The language acquisition group @ CASTL: The VAMOS Project
The VAMOS project (Variation in Acquisition: Multiple Object and Subject positions) investigates children’s acquisition of subject and object placement in several grammatical constructions in which two different positions are permitted for these elements. VAMOS is a CASTL-affiliated project, by the Tromsø Research Foundation for a period November 2008-March 2012. The project leader is Professor Paula Fikkert, with Merete Anderssen and Yulia Rodina as post-doctoral fellows.
In 2009/2010 in collaboration with Kristine Bentzen we conducted an elicited production study of subject and object shift constructions in Norwegian child language. Examples of the variable position of subjects and objects in these structures are provided in (1)-(4), respectively.
- Den boka har ikke John/*han lest / Den boka har John/han ikke lest
that book has not John/he read / that book has John/he not read
- John leste ikke den boka/*den / John leste *den boka/den ikke
John read not that book/it / John read that book/it not
The major focus of the investigation is on how children acquire such structures and how they deal with the optionality displayed in the input. However, in order to study how these constructions are acquired, it is also necessary to consider how they function in the adult language. In the examples above, the word order in the target language is determined by various characteristics of the arguments, but not always the same ones. For example, one determining factor is information structure and whether the subject/object represents given or new information. Other aspects that affect the argument placement in these structures is their nominal type (pronoun versus DP), definiteness, specificity and prosody. We wish to investigate what these factors are in the different constructions in the adult language and to what extent children are sensitive to them. In those cases when they are not, it is necessary to determine when they become sensitive to them.

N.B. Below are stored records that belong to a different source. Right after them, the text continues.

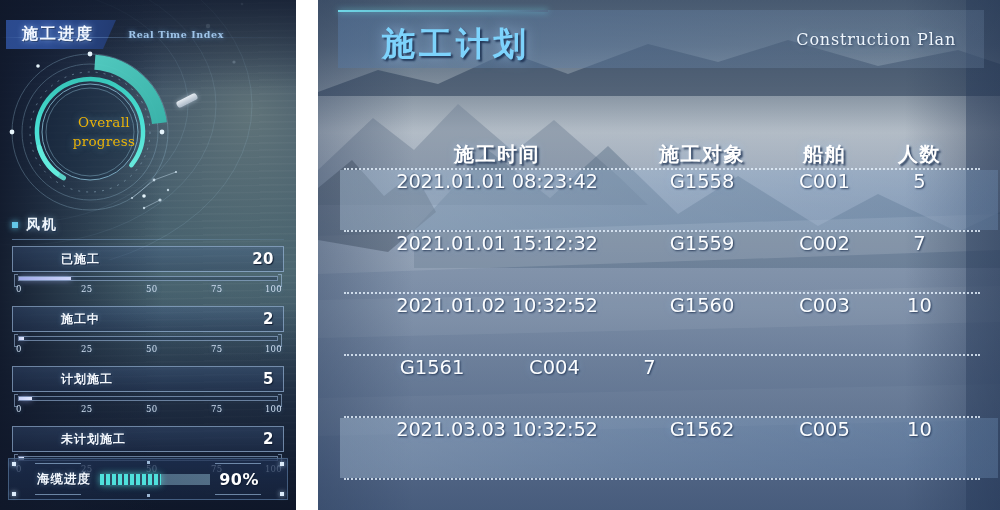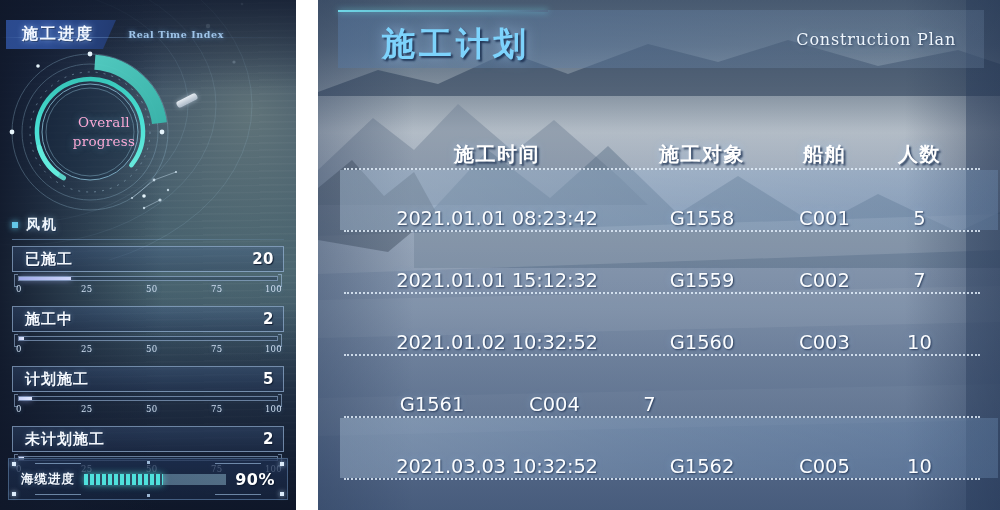"Overall" .gauge-label span { color: #f9a8d4 -> #eab308 }
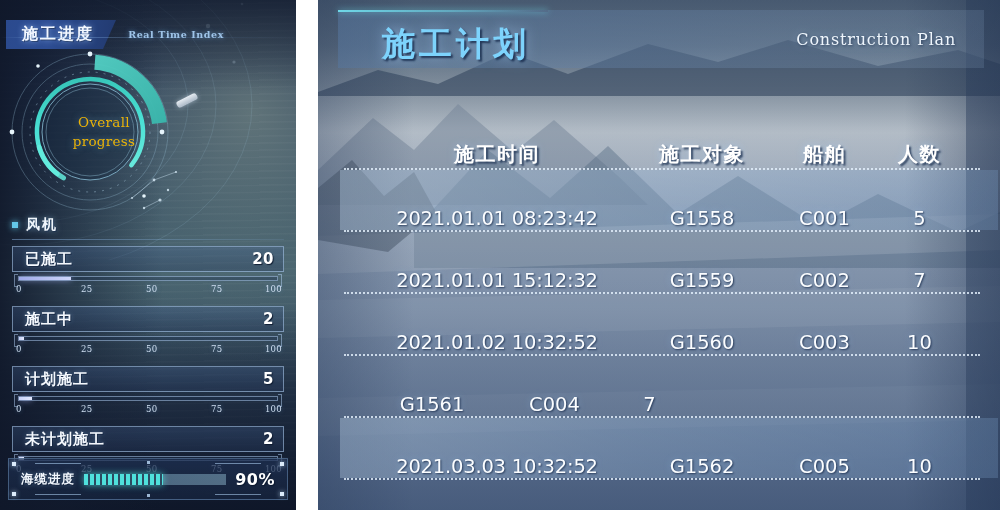"2021.01.01 08:23:42" .tbl-row { align-items: flex-end -> flex-start }
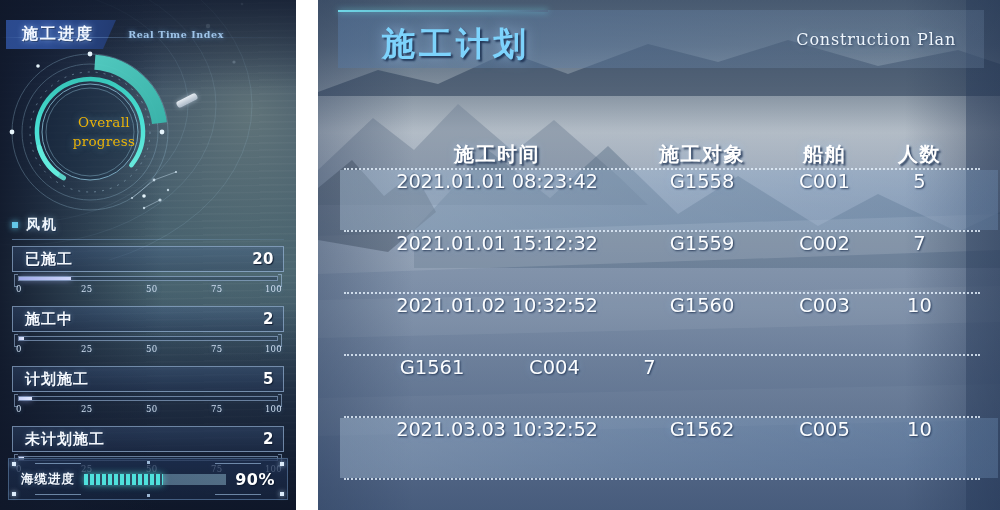"已施工" .metric-name { font-size: 15px -> 12px; margin-left: none -> 36px }
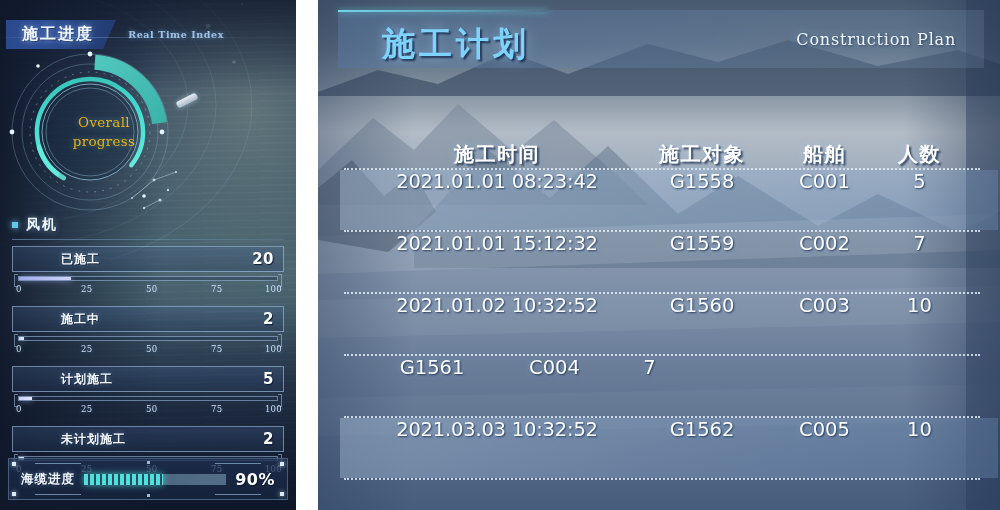"海缆进度" .cable { padding: 0 12px -> 0 28px }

The primary focus of our investigation is Norwegian. However, the investigation will also include a comparative component, as we intend to study the acquisition of some of these constructions in Dutch, English and Russian. The research is carried out experimentally in the recently established Tromsø Language acquisition Lab (TROLL) by conducting elicited production experiments.
In 2011 the VAMOS project focused on studying the Dative Alternation in children acquiring Norwegian, Russian, and Ukrainian:
(i) Peter ga Maria en bok (DOD) / Peter ga en bok til Maria (PD)
(ii) Petja dal Marii knigu (DAT>ACC) / Petja dal knigu Marii (ACC>DAT)
(iii) Petryk dav Mariji knyhu (DAT>ACC) / Petryk dav knyhu Mariji (ACC>DAT)
Peter gave Mary a book. / Peter gave a book to Mary.
Our goal has been to investigate children’s sensitivity to the Given-before-New principle, i.e. whether 4-to-6-year-old children use this pragmatic principle and place given objects before new ones similarly to adults. The Norwegian child data reveal that givenness has a major impact on the children’s word order choice. Yet, unlike adults, the children show preference for the basic prepositional dative (PD) structure and also frequently omit the given arguments. We have thus argued for the following interaction between syntax and pragmatics: syntax provides the possible syntactic variants, while pragmatics determines the choice of word order or the pattern of argument omission. The results of this study have been presented at two of the most important acquisition conferences: Generative Approaches to Language Acquisition (GALA), in September 6-8, Thessaloniki, and Boston University Conference on Language Development (BUCLD), in November 4-6, Boston, as well as at the VAMOS WORKSHOP in April 4-5, Tromsø.
In 2011 post doctoral research fellow Roksolana Mykhaylyk joined the VAMOS project. Together we carried out a cross-linguistic study of the Dative Alternation in typologically different languages: Norwegian which distinguishes DOD and PD vs. Russian and Ukrainian where the postverbal argument positions are case marked. Our preliminary results suggest that the children acquiring these languages behave similarly: like adults they place given arguments before new, but the children show a preference for the basic structure and omit arguments in pragmatically felicitous contexts.